Basic Principles
This section is addressed to end users. It describes how LUWRAIN looks, sounds, and behaves from the user's point of view.
The Screen and the Tiles
When LUWRAIN starts, the screen is divided into one or more rectangular tiles. Each tile belongs to an application and contains an area — a list, a tree, a text editor, a form, or some other control. Every tile shows only text. Fonts and colours can be adjusted to the user's preference; the visual representation has no meaning beyond making the text legible.
At any moment, exactly one application is active, and within that application exactly one area is active (focused). The active area is what the user is currently working with, and it is the source of everything the speech synthesizer announces.
The user does not arrange tiles manually. The position and size of each tile are calculated automatically by LUWRAIN from a tree of tiles defined by the application. The user only needs to know which areas the current application contains and how to switch between them.
Keyboard Navigation
LUWRAIN is fully keyboard-driven. A mouse is not required and, in most cases, not useful.
The most important key combinations are:
- Tab / Shift+Tab — move between areas within the active application.
- Alt+Tab — switch between running applications.
- Alt+X — open the system-wide command line popup. From here the user can launch any application or invoke any system action by typing its name. This is faster than navigating menus and is particularly convenient in noisy environments.
- The main menu — equivalent in spirit to the "Start" menu, listing all applications and system actions.
- Arrow keys — navigate inside the focused area (character by character, line by line, item by item).
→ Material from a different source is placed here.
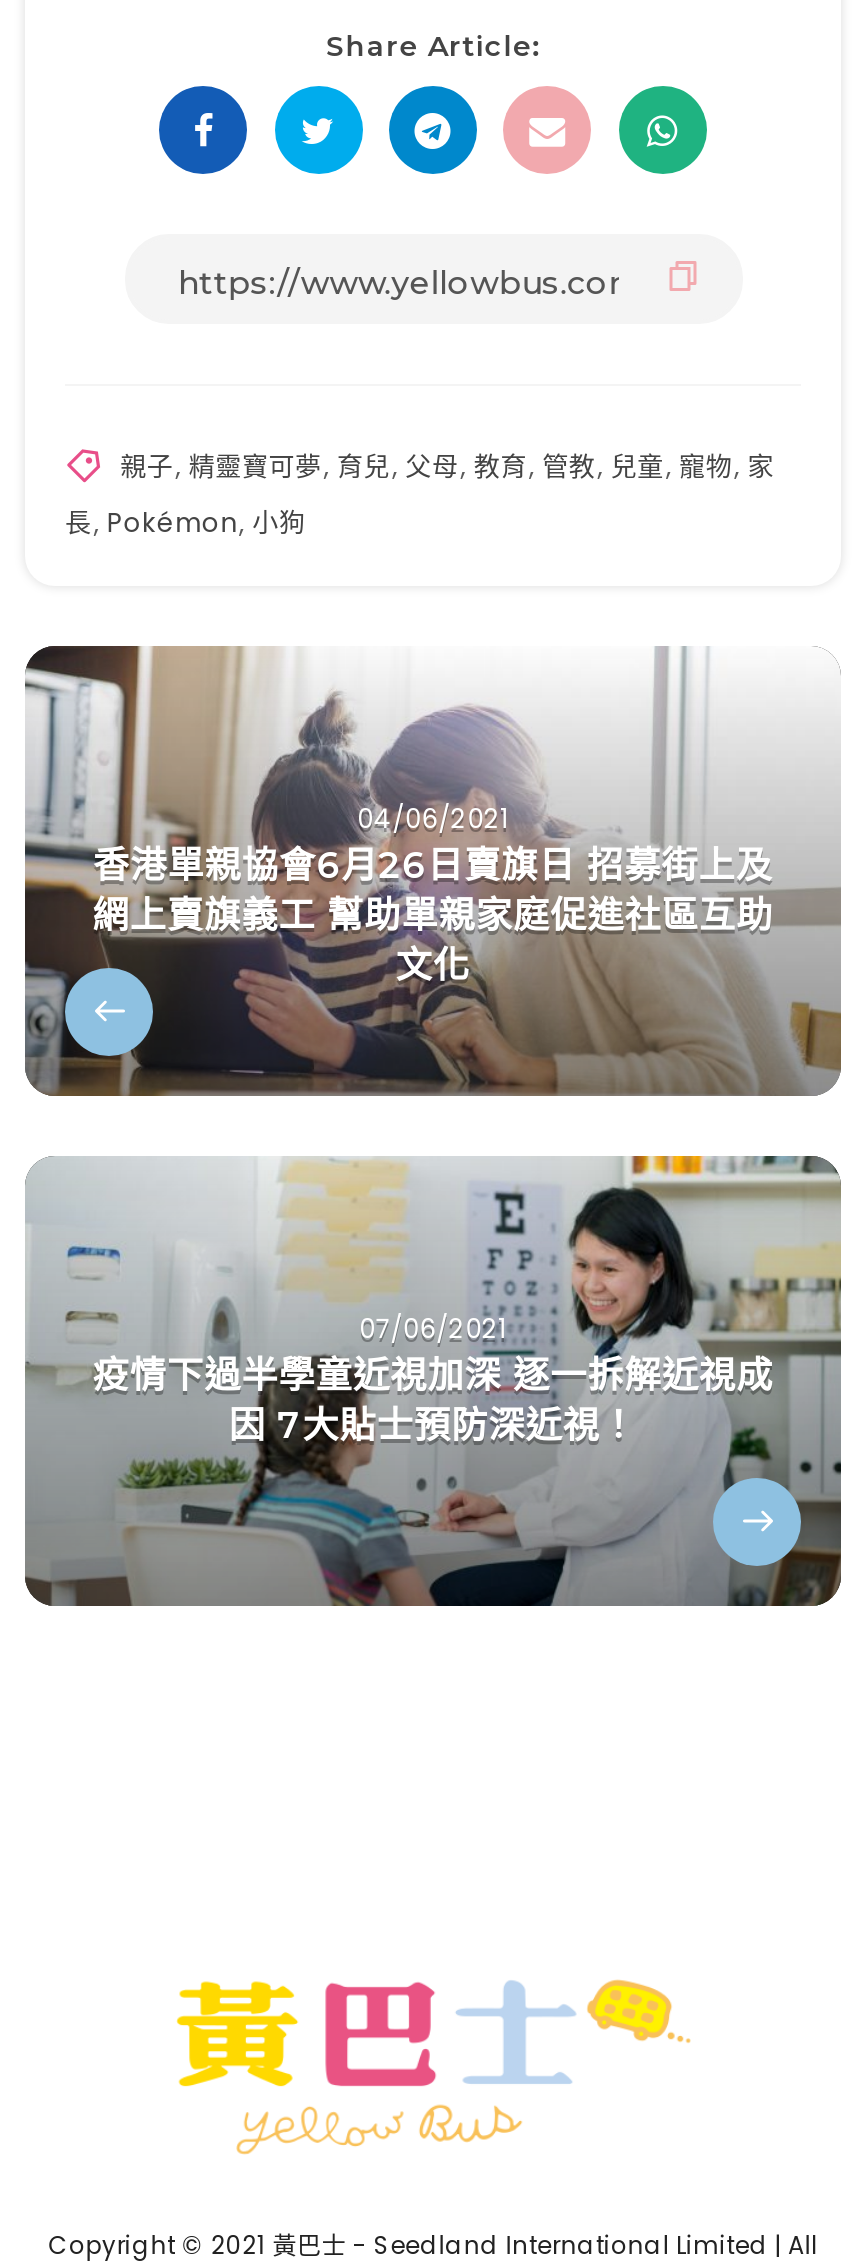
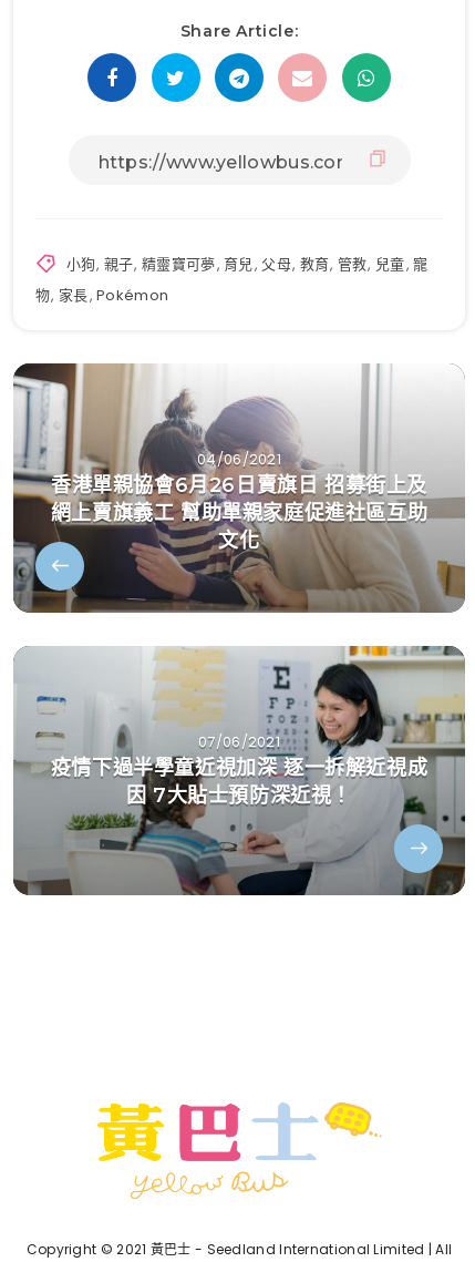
[120,448,774,486] 親子,精靈寶可夢,育兒,父母,教育,管教,兒童,寵物,家 -> [66,254,428,275] 小狗,親子,精靈寶可夢,育兒,父母,教育,管教,兒童,寵
[65,505,305,543] 長, Pokémon,小狗 -> [35,285,169,306] 物,家長, Pokémon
- Ctrl as a modifier — when held during navigation, suppresses supplementary spoken information and announces only the essential text. This lets the user switch quickly between "tell me everything" and "tell me only the name."
How Controls Speak
Every control in LUWRAIN follows a small number of consistent rules:
- Text editors announce the character under the cursor when moving left or right, and the whole line when moving up or down. Each typed character is spoken. Reaching the top, bottom, or end of a line produces a distinct notification.
- Lists and menus announce each item on up/down movement. Within an item, the cursor can also move horizontally, letter by letter, so the user can verify the exact spelling of any name. This is essential because speech synthesizers cannot always be trusted to pronounce unusual words correctly.
- Trees behave like lists, but items that have children are marked with a
+or-sign on the screen and with a spoken cue. Pressing Enter expands or collapses the branch. Indentation reflects the level. - Forms place each control on a separate line with a textual label. Drop-down lists open as popup areas. If a form contains a multiline text editor (for example, the body of an email message), it is always placed at the bottom and occupies the rest of the space.
Selecting, Copying, and Searching Text
Selection in LUWRAIN does not rely on visual highlighting. The user places a mark at the start of the desired fragment, moves the cursor to the end, and then performs the action (copy, cut, delete, paste). The affected fragment is announced aloud, so the user has immediate confirmation.
Every textual area also supports incremental substring search. In a form, the search covers both editable values and control labels, so the user can jump straight to "Recipient" without going through every field.
Popups
Many interactions in LUWRAIN happen through*popup areas — temporary areas that appear in response to a command and remain in focus until the user closes them. Dialogs, menus, drop-down lists, the command line (Alt+X), and the main menu are all popups. They behave like any other area: text-based, keyboard-driven, fully spoken.